━━ Records ━━

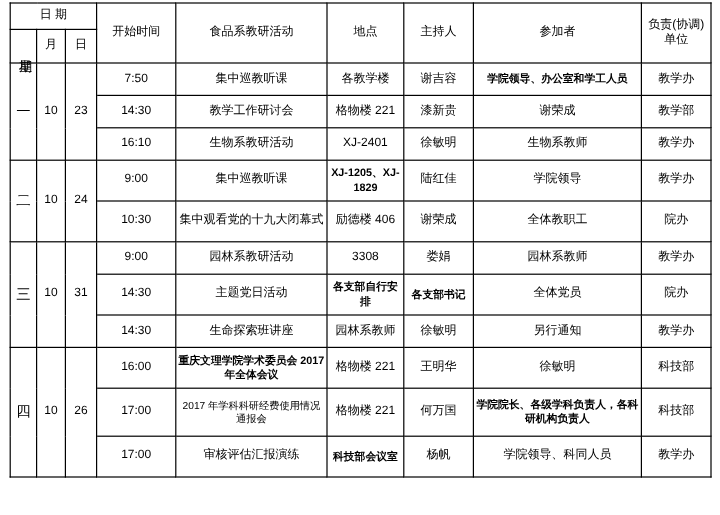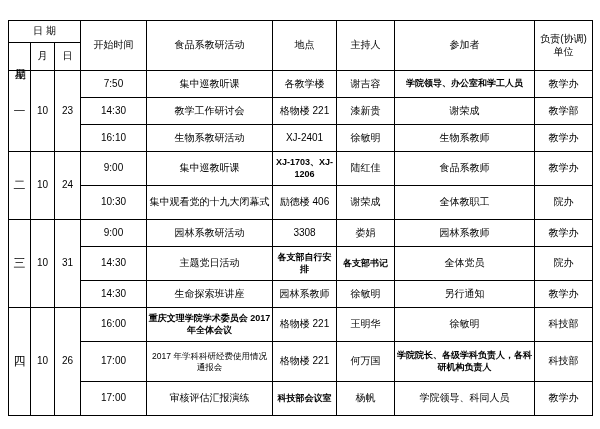--- a/index.html
+++ b/index.html
@@ -3,21 +3,21 @@
 <meta charset="utf-8">
 <style>
   html,body{margin:0;padding:0;background:#fff;}
   body{
     font-family:"Liberation Sans","DejaVu Sans",sans-serif;
     width:600px;height:429px;overflow:hidden;
     color:#000;
   }
   .sheet{
     width:600px;height:429px;box-sizing:border-box;
-    padding:20px 8px 0 8px;
+    padding:2px 8px 0 8px;
   }
   table{
     border-collapse:collapse;
     width:584px;
     table-layout:fixed;
     font-size:10px;
   }
   td,th{
     border:1px solid #000;
     text-align:center;
@@ -111,23 +111,23 @@
         <td>生物系教师</td>
         <td>教学办</td>
       </tr>
 
       <tr class="rowcell-tall">
         <td class="weekday" rowspan="2">二</td>
         <td rowspan="2">10</td>
         <td rowspan="2">24</td>
         <td>9:00</td>
         <td>集中巡教听课</td>
-        <td class="small">XJ-1703、XJ-1206</td>
+        <td class="small">XJ-1205、XJ-1829</td>
         <td>陆红佳</td>
-        <td>食品系教师</td>
+        <td>学院领导</td>
         <td>教学办</td>
       </tr>
       <tr class="rowcell-tall">
         <td>10:30</td>
         <td>集中观看党的十九大闭幕式</td>
         <td>励德楼 406</td>
         <td>谢荣成</td>
         <td>全体教职工</td>
         <td>院办</td>
       </tr>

━━━

* Work item *
In the lines above, locate the string "height". Copy every line where it occurs.

* Response below *
     width:600px;height:429px;overflow:hidden;
     width:600px;height:429px;box-sizing:border-box;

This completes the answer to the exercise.